Wednesday, June 2, 2010

Personal Responsibility vs. Professional Responsibility

Woman Sues Google Over Walking Directions

Lauren Rosenberg is suing Google because the walking directions she got via her Blackberry and Google Maps put her onto a busy road where she got hit by a car.

On its version for computers, Google Maps suggests one alternative for Rosenberg's route. It also highlights a disclaimer: "Use caution — This route may be missing sidewalks or pedestrian paths."

The mobile version of Google Maps, however, does not come with that warning.

Other warnings designed to place personal responsibility where it naturally belongs:

On matches: "Caution: Contents may catch fire."
On a mattress: "Do not attempt to swallow."
On a kitchen knife: "Keep out of children."


Where do we draw the line in the sand between personal responsibility for our actions and blaming others for our actions?
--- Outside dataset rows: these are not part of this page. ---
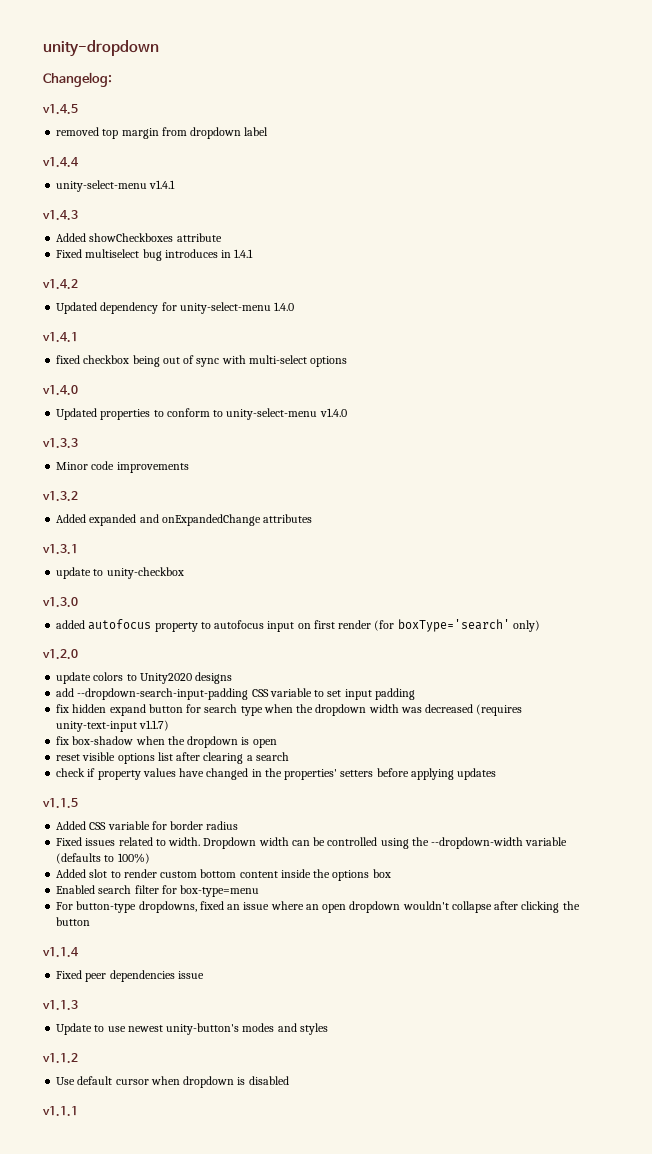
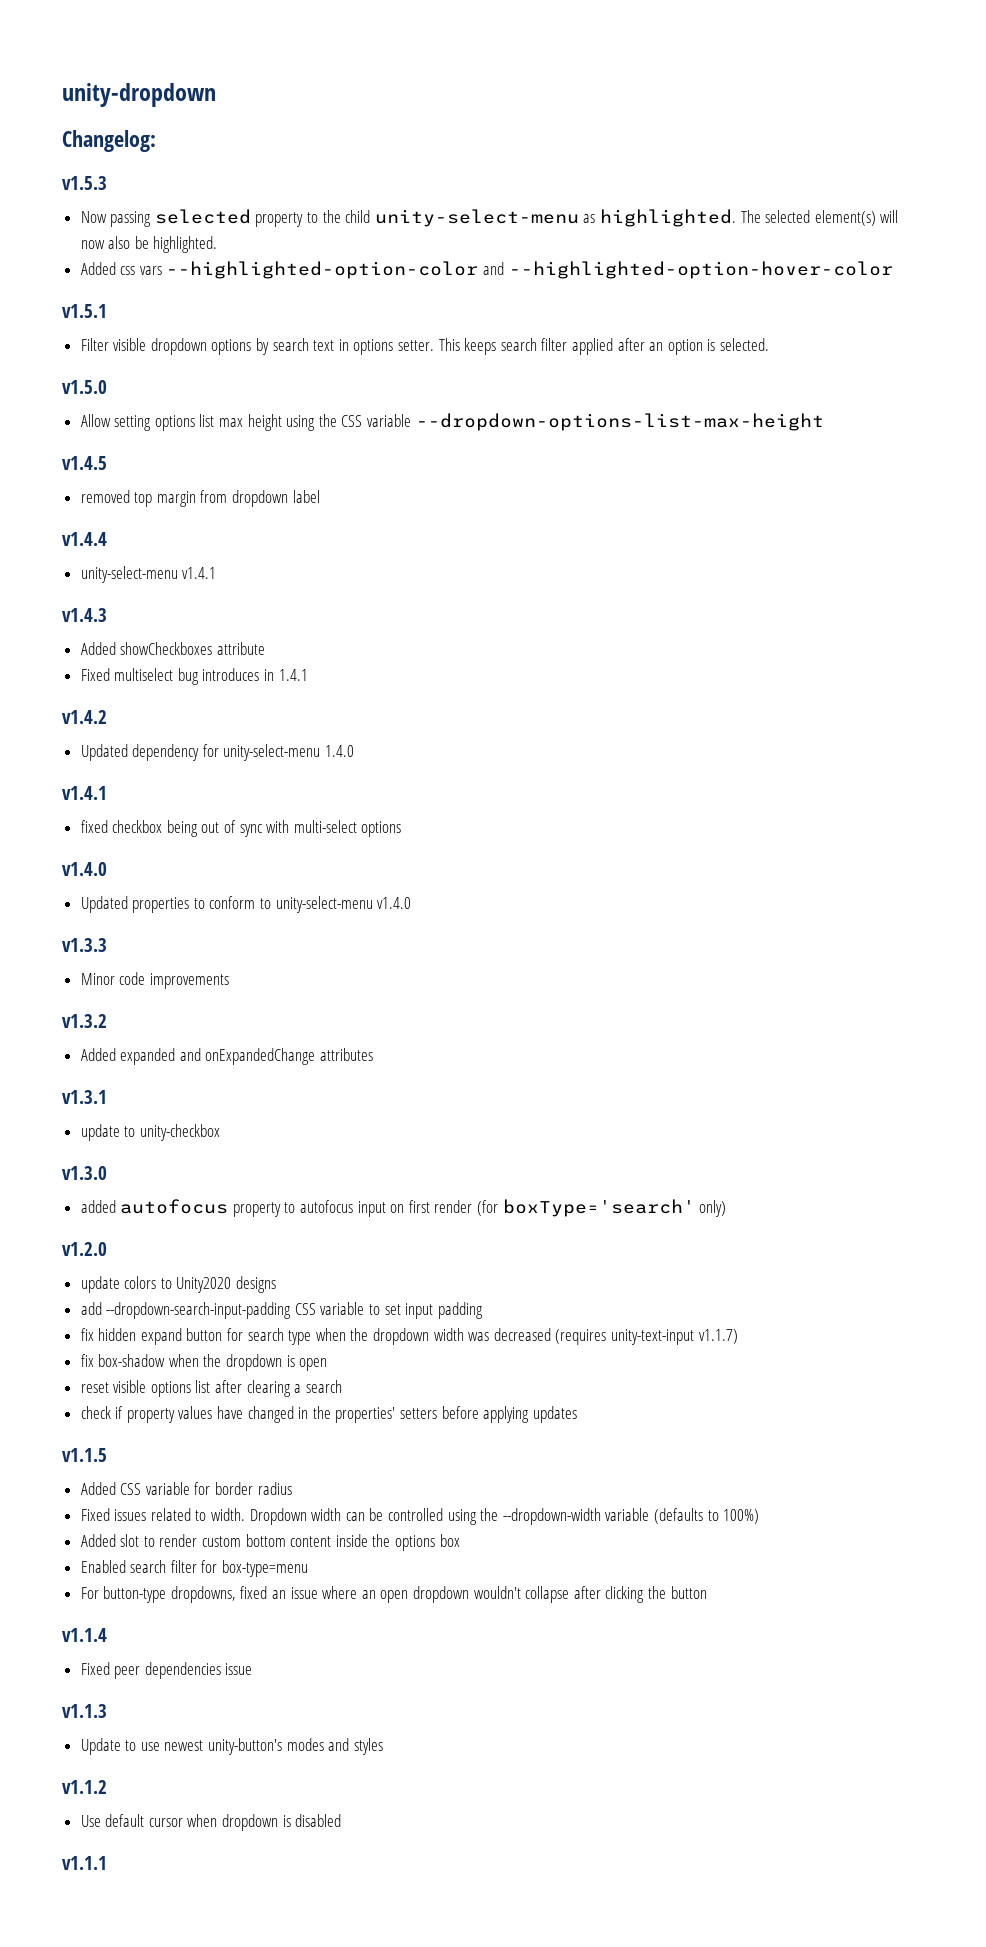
+ v1.5.3
+ Now passing selected property to the child unity-select-menu as highlighted. The selected element(s) will now also be highlighted.
+ Added css vars --highlighted-option-color and --highlighted-option-hover-color
+ v1.5.1
+ Filter visible dropdown options by search text in options setter. This keeps search filter applied after an option is selected.
+ v1.5.0
+ Allow setting options list max height using the CSS variable --dropdown-options-list-max-height

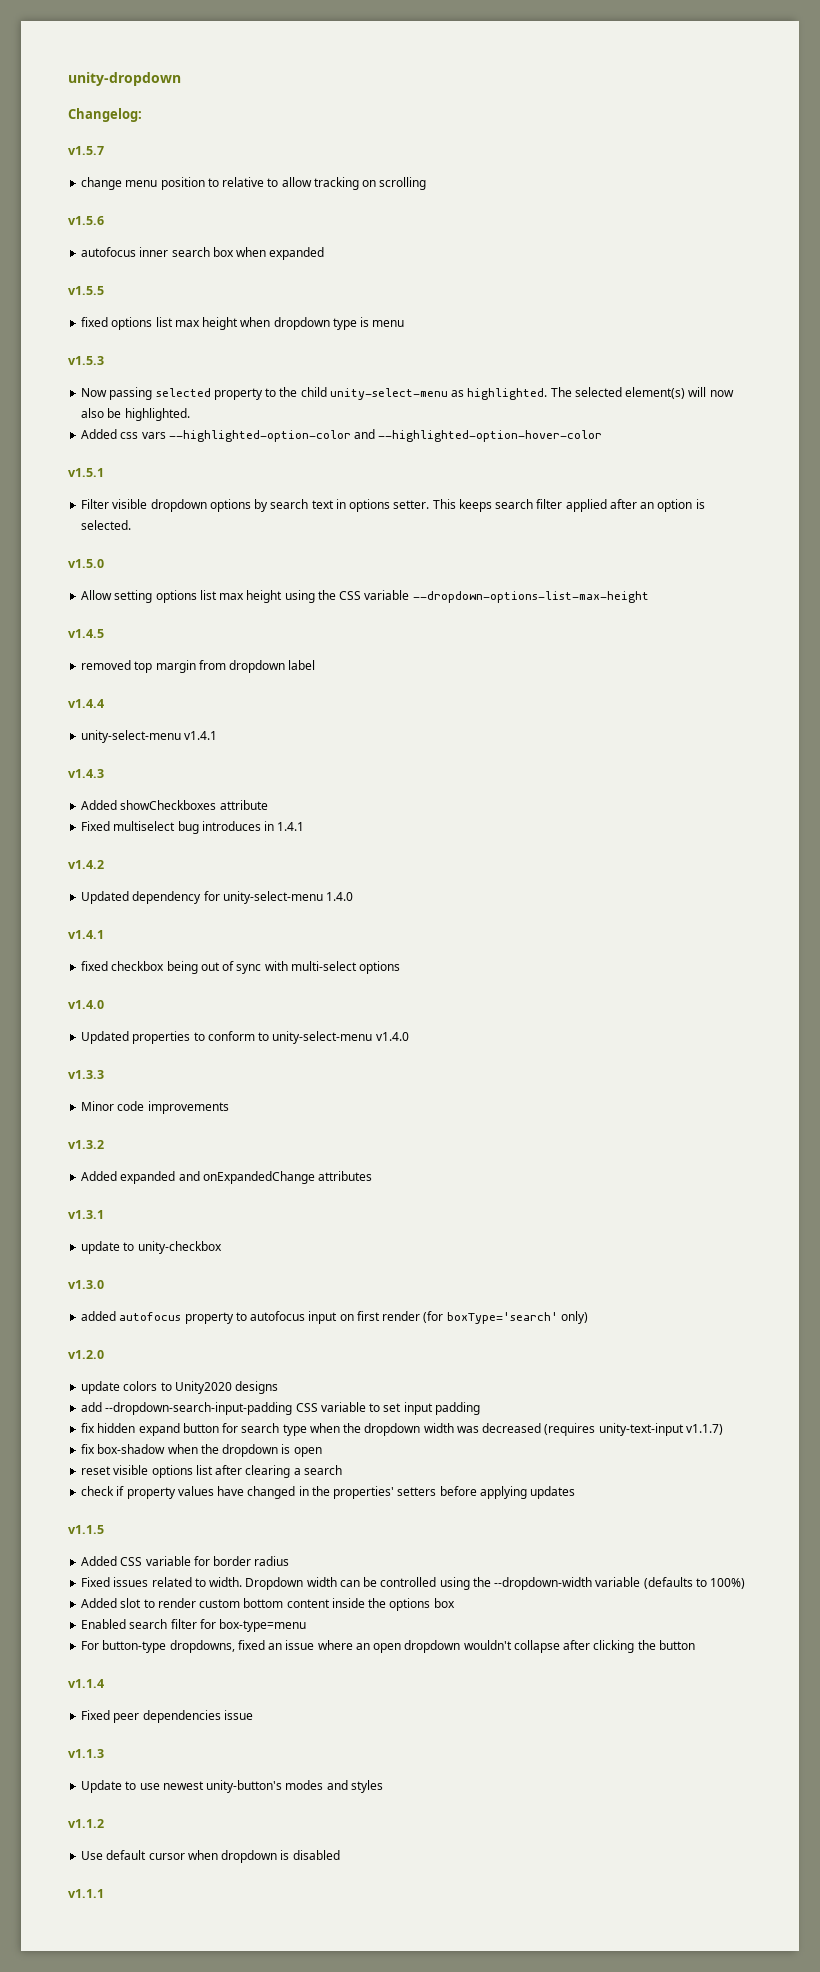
+ v1.5.7
+ change menu position to relative to allow tracking on scrolling
+ v1.5.6
+ autofocus inner search box when expanded
+ v1.5.5
+ fixed options list max height when dropdown type is menu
Accountants play an essential role in verifying the accuracy of financial statements. We are "public watchdogs" that assure the public that "financial statements are free from material misstatement.'

The Supreme Court affirmed the public interest nature of auditing in United States v. Arthur Young & Co. The Court ruled that:
by certifying the public reports that collectively depict a corporation's financial status, the independent auditor assumes a public responsibility transcending any employment relationship with the client. The independent public accountant performing this special function owes ultimate allegiance to the corporation's creditors and stockholders, as well as to the investing public. This 'public watchdog' function demands that the accountant maintain total independence from the client at all times and requires complete fidelity to the public trust...


We don't deny our 'public watchdog' function; however, auditing firms are often the main focus of legal action where a corporate fraud has taken place, even if they have had little direct responsibility for the fraud. This is because they have insurance coverage for legal action of this kind, and their financial resources are therefore greater than those of others implicated in the fraud. Therefore, accountants often claim they are sued because they have deep pockets, not because of bad audits.
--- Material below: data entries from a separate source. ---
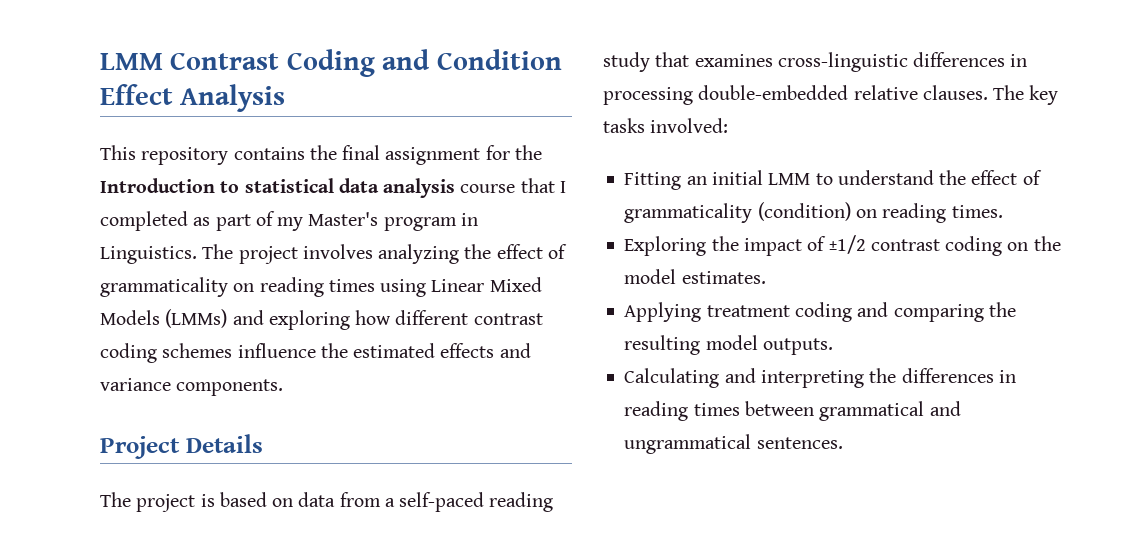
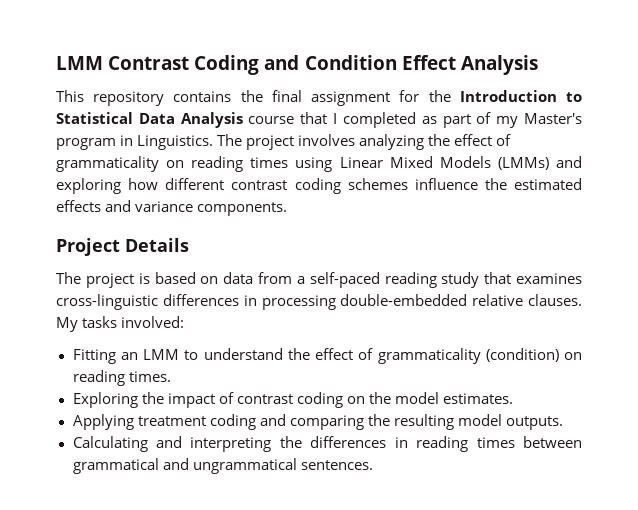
- This repository contains the final assignment for the Introduction to statistical data analysis course that I completed as part of my Master's program in Linguistics.
+ This repository contains the final assignment for the Introduction to Statistical Data Analysis course that I completed as part of my Master's program in Linguistics.
- The key tasks involved:
+ My tasks involved:
- Fitting an initial LMM to understand the effect of grammaticality (condition) on reading times.
+ Fitting an LMM to understand the effect of grammaticality (condition) on reading times.
- Exploring the impact of ±1/2 contrast coding on the model estimates.
+ Exploring the impact of contrast coding on the model estimates.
Litigation against the profession is governed by the doctrine of joint and severable liability. The doctrine of joint and several liability makes each defendant fully liable for all assessed damages in a case, regardless of the degree of fault. In practical terms this means that, even with no evidence of culpability, a company's independent auditors are almost certain to be named in any action filed against that company alleging financial fraud for no reason other than the auditors' perceived deep pockets or because they are the only potential defendant that is still solvent.
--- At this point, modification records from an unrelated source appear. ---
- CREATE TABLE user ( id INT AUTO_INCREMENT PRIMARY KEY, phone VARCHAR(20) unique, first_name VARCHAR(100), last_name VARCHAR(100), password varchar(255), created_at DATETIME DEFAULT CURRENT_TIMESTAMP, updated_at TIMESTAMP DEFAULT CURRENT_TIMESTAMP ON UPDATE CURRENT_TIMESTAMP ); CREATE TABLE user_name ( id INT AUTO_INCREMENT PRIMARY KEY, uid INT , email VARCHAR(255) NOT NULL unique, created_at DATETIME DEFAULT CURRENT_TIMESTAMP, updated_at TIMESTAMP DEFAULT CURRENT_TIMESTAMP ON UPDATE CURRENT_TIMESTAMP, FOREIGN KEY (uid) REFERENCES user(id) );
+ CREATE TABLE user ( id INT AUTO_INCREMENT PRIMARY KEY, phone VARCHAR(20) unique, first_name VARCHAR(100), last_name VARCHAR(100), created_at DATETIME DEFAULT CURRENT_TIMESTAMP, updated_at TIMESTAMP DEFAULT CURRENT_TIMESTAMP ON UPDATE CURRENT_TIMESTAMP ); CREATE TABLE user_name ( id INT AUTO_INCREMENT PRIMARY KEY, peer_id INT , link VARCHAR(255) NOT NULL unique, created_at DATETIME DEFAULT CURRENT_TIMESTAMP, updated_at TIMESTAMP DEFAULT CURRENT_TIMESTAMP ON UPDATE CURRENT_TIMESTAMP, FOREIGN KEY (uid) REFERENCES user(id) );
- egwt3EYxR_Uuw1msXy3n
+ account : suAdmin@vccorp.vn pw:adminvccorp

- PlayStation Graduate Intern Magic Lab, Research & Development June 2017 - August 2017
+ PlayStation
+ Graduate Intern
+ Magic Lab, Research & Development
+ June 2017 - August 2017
The liability burden cannot be measured only in dollars and cents. Other effects are less easy to detect, but are no less costly. For example, groups targeted by frequent litigation now practice risk reduction as a matter of professional survival. Doctors, for instance, are avoiding such fields as gynecology and obstetrics. The result is a scarcity of practitioners in crucial specialties.

Abusive and unwarranted litigation is a problem not just for the accounting profession but also for business and the economy generally. One obvious effect is what the media has called the "tort tax" - that is, the increased cost of goods and services caused by runaway litigation. Rosenberg is seeking more than $100,000. Should she prevail, that cost will be passed on to all of us.